━━━━━ Records to process

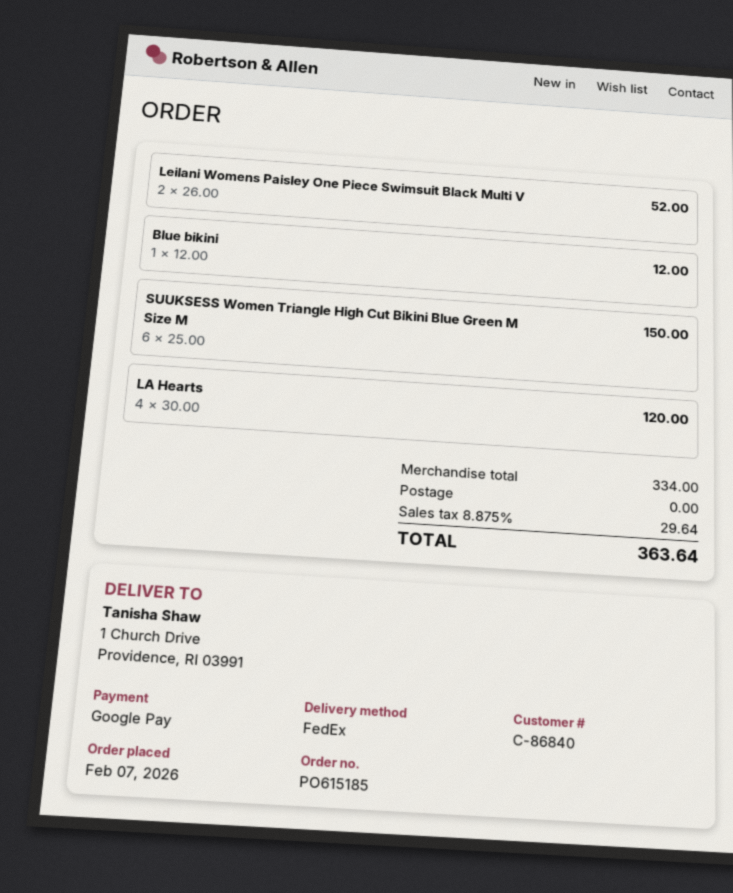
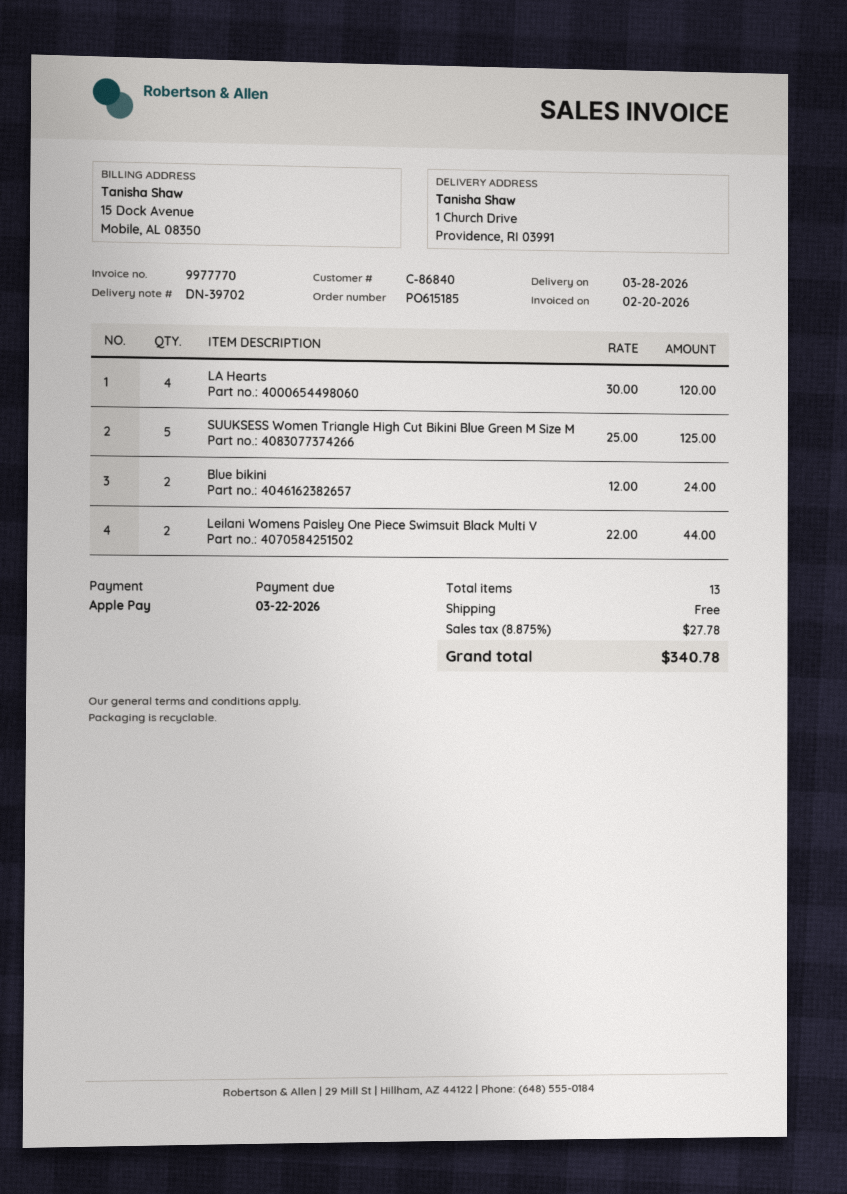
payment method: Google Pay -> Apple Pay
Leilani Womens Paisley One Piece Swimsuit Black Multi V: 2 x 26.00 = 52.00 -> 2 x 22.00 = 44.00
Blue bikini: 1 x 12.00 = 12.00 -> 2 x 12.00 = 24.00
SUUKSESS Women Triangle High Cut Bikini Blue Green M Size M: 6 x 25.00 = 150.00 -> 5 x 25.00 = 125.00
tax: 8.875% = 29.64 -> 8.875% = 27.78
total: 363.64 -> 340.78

━━━━━━━━━━
━━━━━ Records to process

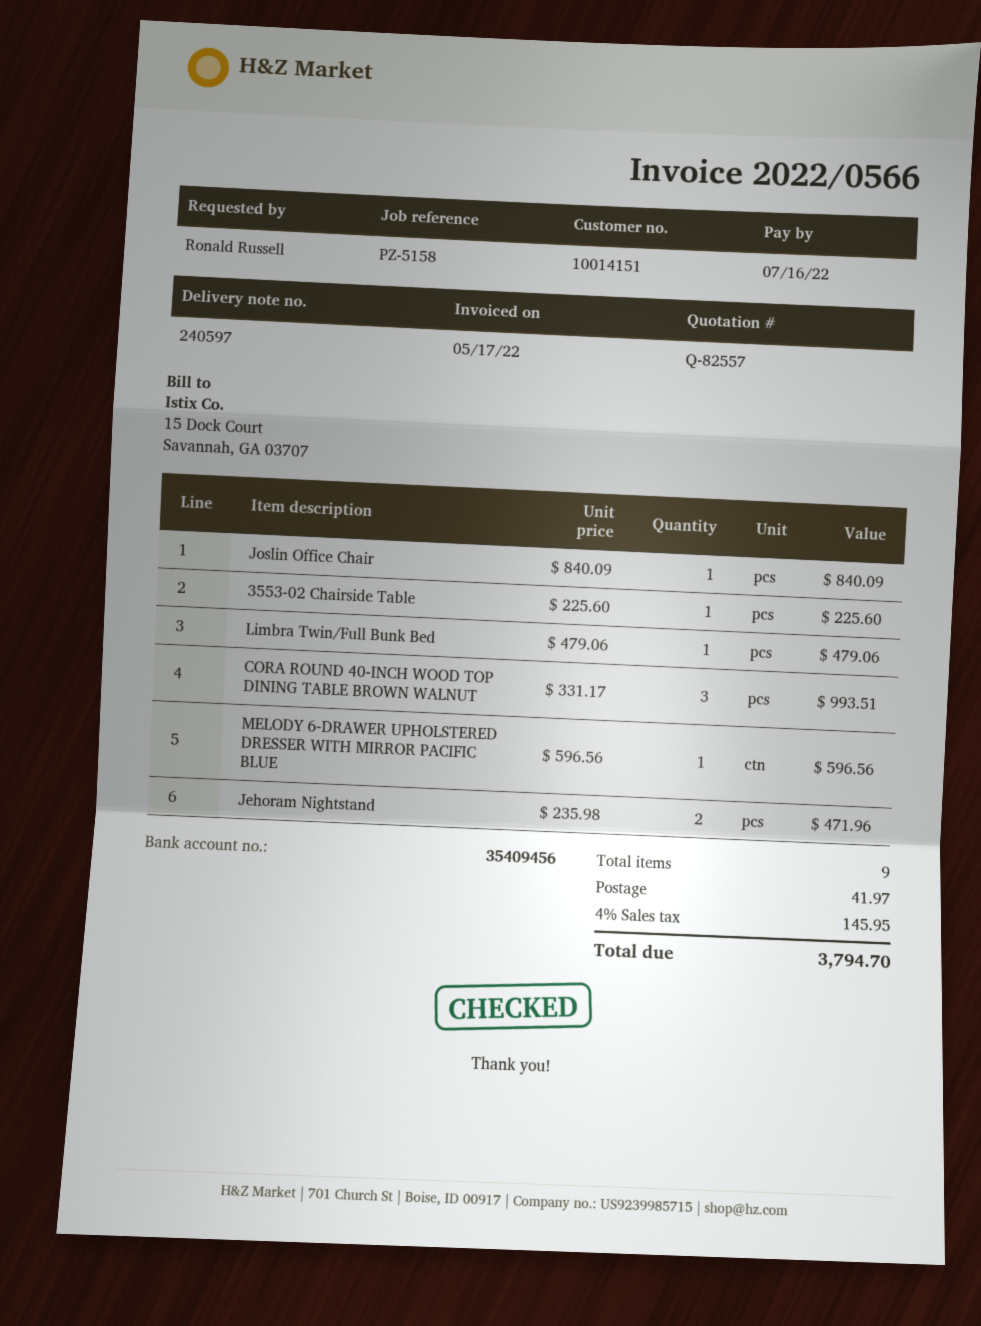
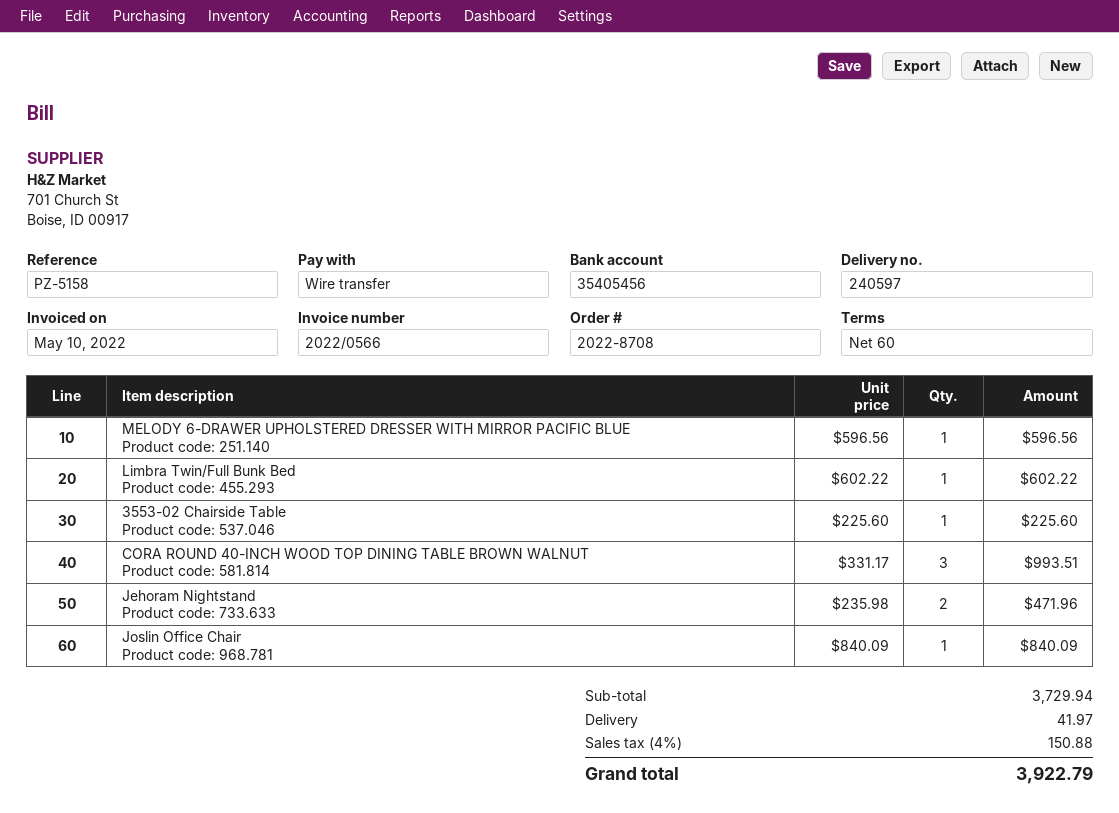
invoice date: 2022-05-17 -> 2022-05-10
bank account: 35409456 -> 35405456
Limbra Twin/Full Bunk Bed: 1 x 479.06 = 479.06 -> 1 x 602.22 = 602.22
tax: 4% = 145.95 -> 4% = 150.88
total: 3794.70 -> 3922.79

━━━━━━━━━━
━━━━━ Records to process

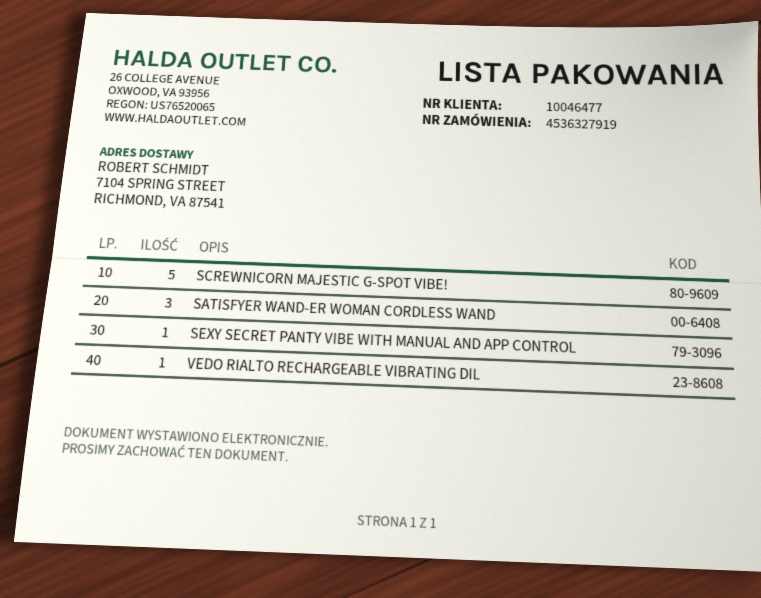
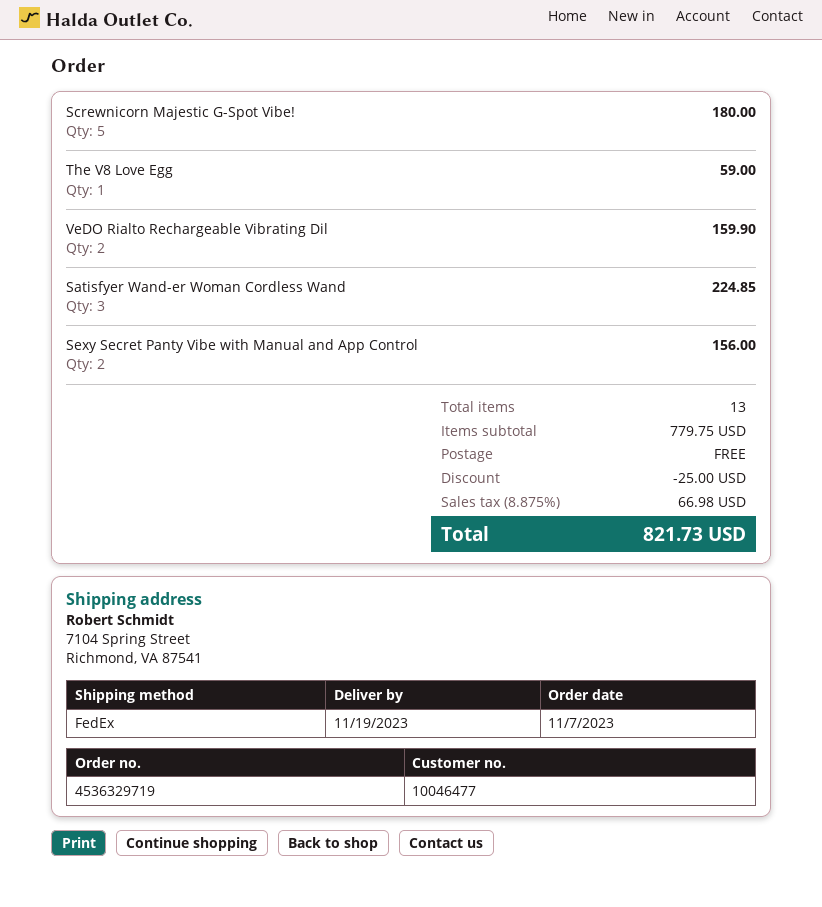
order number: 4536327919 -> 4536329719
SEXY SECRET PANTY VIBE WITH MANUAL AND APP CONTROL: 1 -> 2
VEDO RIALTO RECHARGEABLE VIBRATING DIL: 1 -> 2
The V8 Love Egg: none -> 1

━━━━━━━━━━

Lines to set down from above: the line with "bank account: 35409456 -> 35405456", the line with "total: 3794.70 -> 3922.79", and every line between, each exactly as written.

Answer space:
bank account: 35409456 -> 35405456
Limbra Twin/Full Bunk Bed: 1 x 479.06 = 479.06 -> 1 x 602.22 = 602.22
tax: 4% = 145.95 -> 4% = 150.88
total: 3794.70 -> 3922.79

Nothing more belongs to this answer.